Es gibt Erfahrungen, die man einmal macht und nie mehr vergisst.
Es gibt Erfahrungen, die man einmal macht und nie mehr vergisst.
Evangelienkommentar von Kardinal Schönborn
für den 2. Fastensonntag, 24.2.2002
(Mt 4,12-23)
Was damals auf einem hohen Berg geschah, gehört zu den unvergesslichen Erinnerungen der drei Zeugen, die Jesus alleine mit sich genommen hat. Was sie da erlebten, ließ sich schwer in Worte fassen. Sie versuchten es : Vor ihren Augen verwandelt sich das Gesicht Jesu, es wird "leuchtend wie die Sonne", seine Kleider strahlen blendend "weiß wie das Licht". Sie sehen zwei Gestalten, die mit Jesus reden und identifizieren sie als Moses und Elias. Und eine Wolke, die sie umfängt, und eine Stimme, die Jesus den "geliebten Sohn" nennt. Und dann ist plötzlich alles vorbei und sie sehen nur mehr Jesus allein, wie zuvor.
Und doch nicht mehr wie zuvor. Dieses einzigartige Ereignis geht ihnen nicht mehr aus dem Sinn, als sie mit Jesus wieder vom Berg heruntersteigen. Was war geschehen? Was bedeutete es?
Es gibt Erfahrungen, die man einmal macht und nie mehr vergisst. Ich könnte gleich eine ganze Serie aufzählen, Erlebnisse vergleichbarer Art, die Menschen mir im Lauf der Jahre anvertraut haben, über die sie so scheu und zögernd erzählen wie die drei Apostel vom dem, was sie auf dem Berg gesehen und gehört haben. "Gotteserfahrungen" kann man sagen, "mystische Erlebnisse", "Gnadenstunden" - die Worte versagen.

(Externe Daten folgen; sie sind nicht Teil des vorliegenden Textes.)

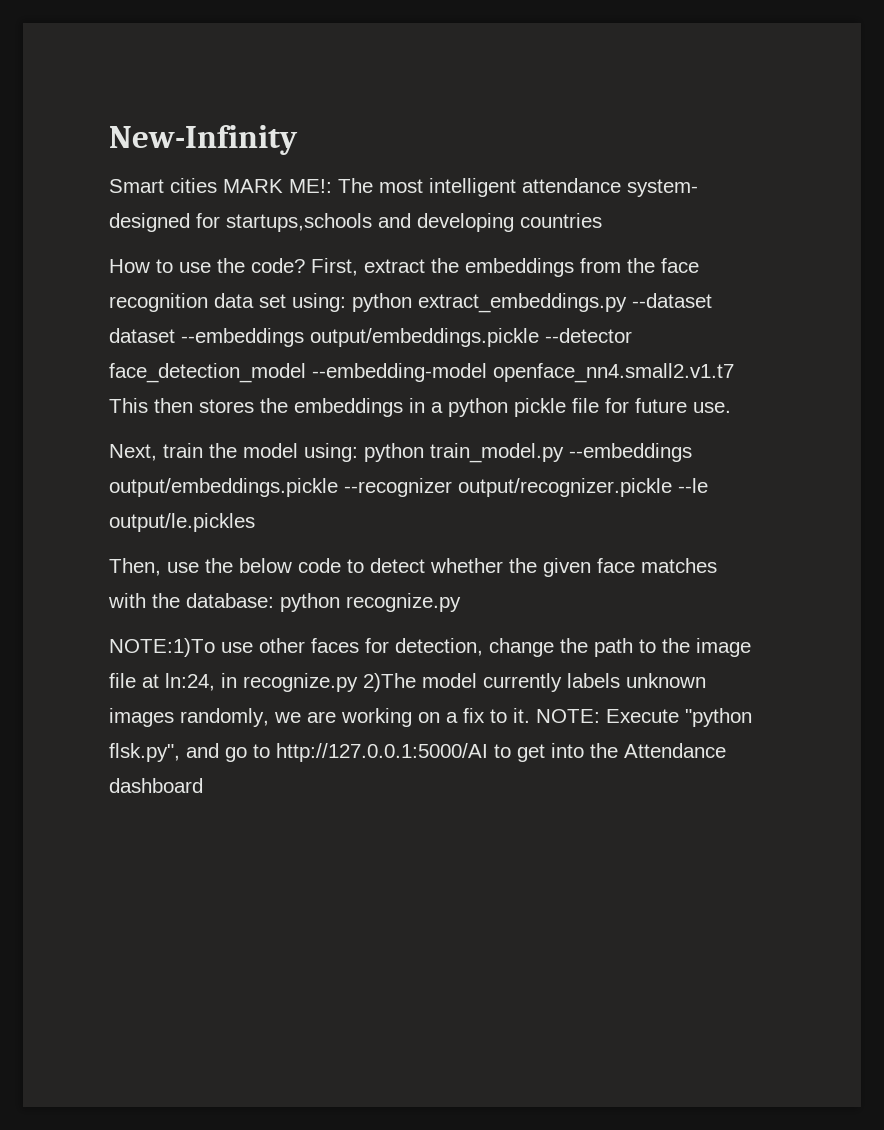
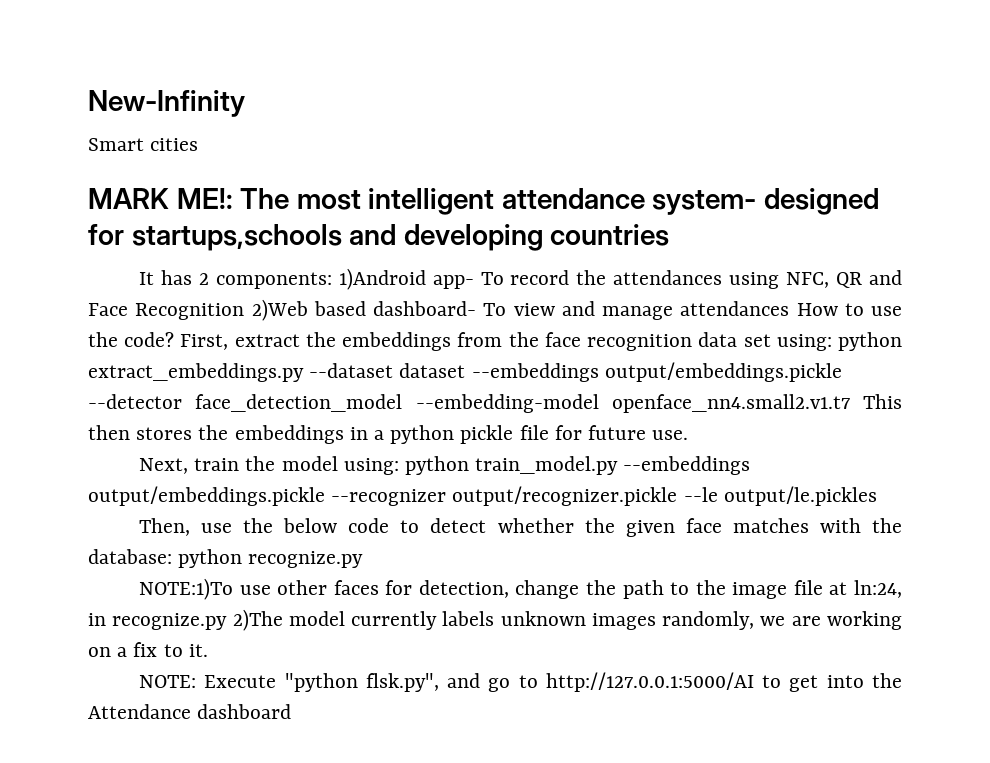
(217, 185) none -> (199, 144) //
(602, 220) none -> [139,268,903,290] [88,299,790,321] It has 2 components: 1)Android app- To record the attendances using NFC, QR and Face Recognition 2)Web based dashboard- To view and manage attendances
(530, 715) none -> (208, 650) //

Es gibt sie, und wahrscheinlich haben viel mehr Menschen solche einzigartigen Augenblicke erlebt als wir im Wirbel und Gedränge unseres Alltags annehmen. Was war es also, was die drei am Berg erfuhren? Zuerst dies, dass ihnen Jesus "aufgeleuchtet" ist. Für einen kurzen Moment hat seine göttliche Herrlichkeit durch sein menschliches Äußeres durchgestrahlt, und dieser Anblick muss etwas unvorstellbar Herrliches gewesen sein.
Doch dann gehört zu diesem so beglückenden Augenblick, dass er nicht bleibt. Es kommt wieder, der Alltag, sie müssen vom Berg der Verklärung heruntersteigen, in die Mühen des Alltags, und der Weg wird zum Golgotha führen, zum Kreuz, Leid und Tod Jesu in Jerusalem.
Und da kommt noch etwas Beschämendes dazu: als es dann eng und bedrängt wurde, da haben die drei vergessen, was sie erlebt hatten. Dieselben drei waren dabei, als Jesus Todesangst litt, Blutschweiß und Not vor dem Tod, und da schliefen sie, und liefen davon aus Angst.
Auch wir, die vielleicht "Gnadenstunden", "Gotteserfahrungen" gemacht haben, wir sind deswegen noch nicht gegen solches Vergessen gefeit. Und doch: ganz vergessen kann man nicht, wenn man einmal so deutlich Gottes Nähe erlebt hat. Weil Gott selber nahe bleibt und uns erinnert.
Er wurde vor ihren Augen verwandelt; sein Gesicht leuchtete wie die Sonne
In jener Zeitnahm Jesus Petrus, Jakobus und dessen Bruder Johannes beiseite und führte sie auf einen hohen Berg.
Und er wurde vor ihren Augen verwandelt; sein Gesicht leuchtete wie die Sonne, und seine Kleider wurden blendend weiß wie das Licht.
Da erschienen plötzlich vor ihren Augen Mose und Elija und redeten mit Jesus.
Und Petrus sagte zu ihm: Herr, es ist gut, dass wir hier sind. Wenn du willst, werde ich hier drei Hütten bauen, eine für dich, eine für Mose und eine für Elija.
Noch während er redete, warf eine leuchtende Wolke ihren Schatten auf sie, und aus der Wolke rief eine Stimme: Das ist mein geliebter Sohn, an dem ich Gefallen gefunden habe; auf ihn sollt ihr hören.
Als die Jünger das hörten, bekamen sie große Angst und warfen sich mit dem Gesicht zu Boden.
Da trat Jesus zu ihnen, fasste sie an und sagte: Steht auf, habt keine Angst!
Und als sie aufblickten, sahen sie nur noch Jesus.
Während sie den Berg hinabstiegen, gebot ihnen Jesus: Erzählt niemand von dem, was ihr gesehen habt, bis der Menschensohn von den Toten auferstanden ist.